45, probably starting at about 300 a month. And then, again, same concept of really high end. Maybe they need some really good benefits because they have certain conditions on the public market with no subsidy. Could be seven, 800s. And then 55, another example, I actually was working with a lady who was on her COBRA option, which is an employer plan continued after you leave the employer, but the full price of it for just herself is 1400 a month. I think she was 61. Now. I know that that’s, that’s outrageous. It was a good plan. Of course, it better be, paying that much per month. But we got her down to, I think, in the 500s, for the private option because she was healthy enough to qualify.

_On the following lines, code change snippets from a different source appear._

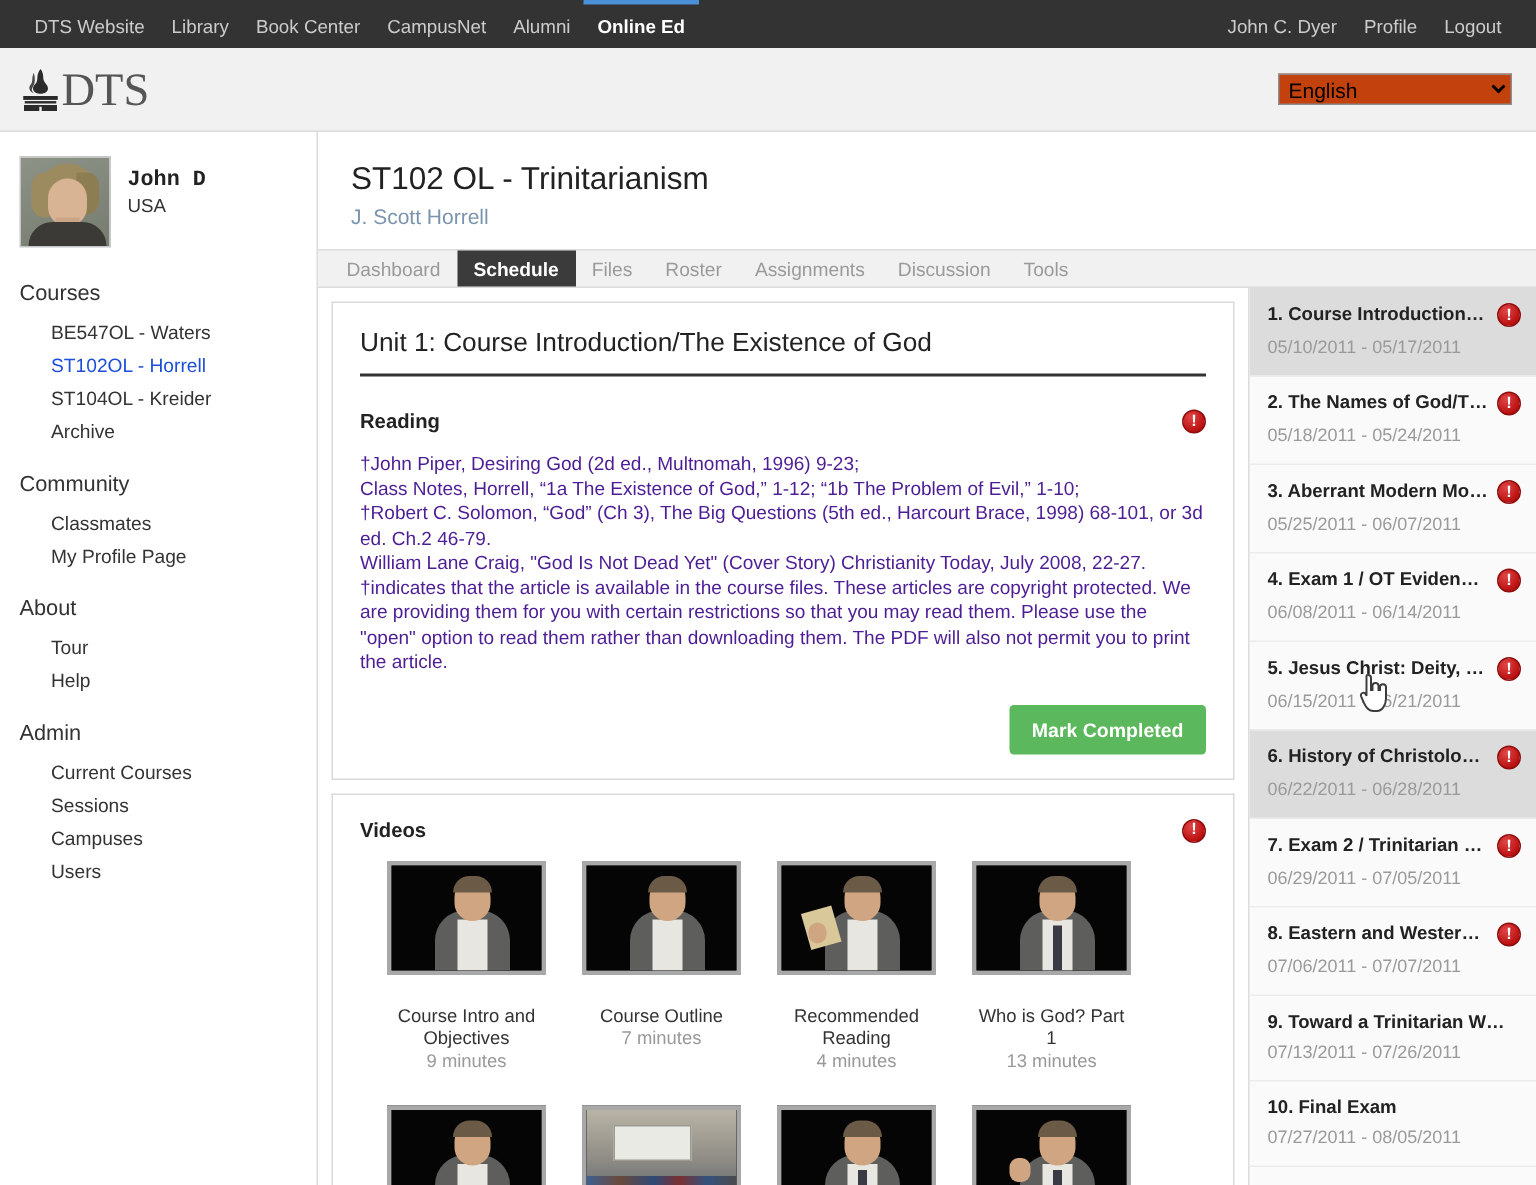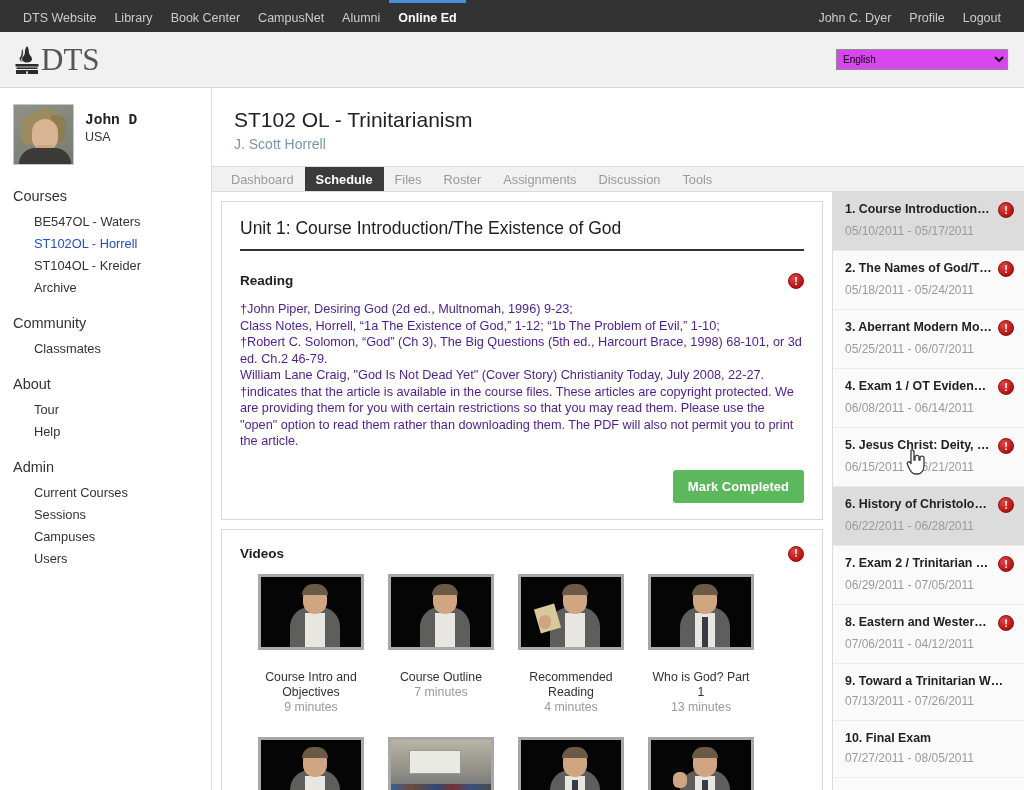--- a/index.html
+++ b/index.html
@@ -49,26 +49,26 @@
   #logo { display:flex; align-items:center; gap:1px; }
   #logo .mark { width:26px; height:30px; display:block; }
   #logo .word {
     font-family: "Liberation Serif", serif;
     font-size: 31px;
     color: #555;
     letter-spacing: 0px;
     line-height: 1;
   }
   #lang-select {
-    width: 172px;
+    width: 156px;
     height: 21px;
     font-family: "Liberation Sans", sans-serif;
-    font-size: 10px;
+    font-size: 14px;
     border: 1px solid #8d8d8d;
-    background: #d946ef;
+    background: #c2410c;
     padding: 0 2px;
     color:#000;
   }
 
   
   #page { display:flex; height: 702px; align-items: stretch; }
 
   
   #leftbar {
     width: 212px;
@@ -329,20 +329,21 @@
         <div class="sb-group">
           <div class="sb-head">Courses</div>
           <a class="sb-item" href="#">BE547OL - Waters</a>
           <a class="sb-item sel" href="#">ST102OL - Horrell</a>
           <a class="sb-item" href="#">ST104OL - Kreider</a>
           <a class="sb-item" href="#">Archive</a>
         </div>
         <div class="sb-group">
           <div class="sb-head">Community</div>
           <a class="sb-item" href="#">Classmates</a>
+          <a class="sb-item" href="#">My Profile Page</a>
         </div>
         <div class="sb-group">
           <div class="sb-head">About</div>
           <a class="sb-item" href="#">Tour</a>
           <a class="sb-item" href="#">Help</a>
         </div>
         <div class="sb-group">
           <div class="sb-head">Admin</div>
           <a class="sb-item" href="#">Current Courses</a>
           <a class="sb-item" href="#">Sessions</a>
@@ -539,21 +540,21 @@
                 <div class="unit-name">7. Exam 2 / Trinitarian De…</div>
                 <div class="alert-badge">!</div>
               </div>
               <div class="unit-dates">06/29/2011 - 07/05/2011</div>
             </div>
             <div class="unit-item">
               <div class="unit-row">
                 <div class="unit-name">8. Eastern and Western T…</div>
                 <div class="alert-badge">!</div>
               </div>
-              <div class="unit-dates">07/06/2011 - 04/12/2011</div>
+              <div class="unit-dates">07/06/2011 - 07/07/2011</div>
             </div>
             <div class="unit-item">
               <div class="unit-row">
                 <div class="unit-name">9. Toward a Trinitarian W…</div>
               </div>
               <div class="unit-dates">07/13/2011 - 07/26/2011</div>
             </div>
             <div class="unit-item">
               <div class="unit-row">
                 <div class="unit-name">10. Final Exam</div>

[00:15:39] Andrea: All right. Yeah, and I guess if you’re looking at $1,400 a month, there’s a lot you could be putting towards a deductible if you were just saving some of that as cash. Right? And then I guess at 65, then you’re eligible for Medicare, so then that becomes a non-issue. Okay. Well thanks for those kind of benchmarks. Let’s look at the family options. So let’s say you’re a couple with two kids.

[00:15:58] Daniel Dacquisto: Okay what age roughly?

[00:16:00] Andrea: Couple in their 30s?

[00:16:01] Daniel Dacquisto: Um, private side. I would say five to 600 a month. Again, starting at the base plan, if again, you want to factor dental, vision, other things like that. And, and that’s one thing I, I forgot to mention too. The plans on the private side are pretty customizable, whereas in the public market, you’re picking just one plan from maybe an option of 30 or 40 from various carriers. Private, you can change a little bit. Yeah, I would say five, 600 a month up to maybe 900 a month on the private side. And then public maybe eight or 900 a month to again, family of four for maybe a good plan if they need it that way. It could be around 2000 a month with no subsidy.

[00:16:35] Andrea: Talk about how dental and vision work. So in the public market, it sounds like they would be wrapped into a plan, but on the private side you could like have one or the other or neither.

[00:16:44] Daniel Dacquisto: Yes, exactly. Well, on the public market, typically you have to get dental and vision separately, unless it’s for, um, your child, basic dental care, basic vision care will come with that. But to get that for an adult, you need to get that separately. So a lot of times you have to find somewhere else to go and do that. Nowadays, on healthcare.gov, they give you some websites and links to do that, so it makes it a bit easier, but that’s usually not factored in the premium. And then on the private side, yep, you can add it subtracted, but it’s right there on it. So you click yes, you can click no, you have that option for it. And then cost, um, I mean, honestly with dental vision are usually pretty straight across the. For an individual dental policy on the low end, $30 a month, maybe on the higher end, 50 and visions usually right around $10 a month.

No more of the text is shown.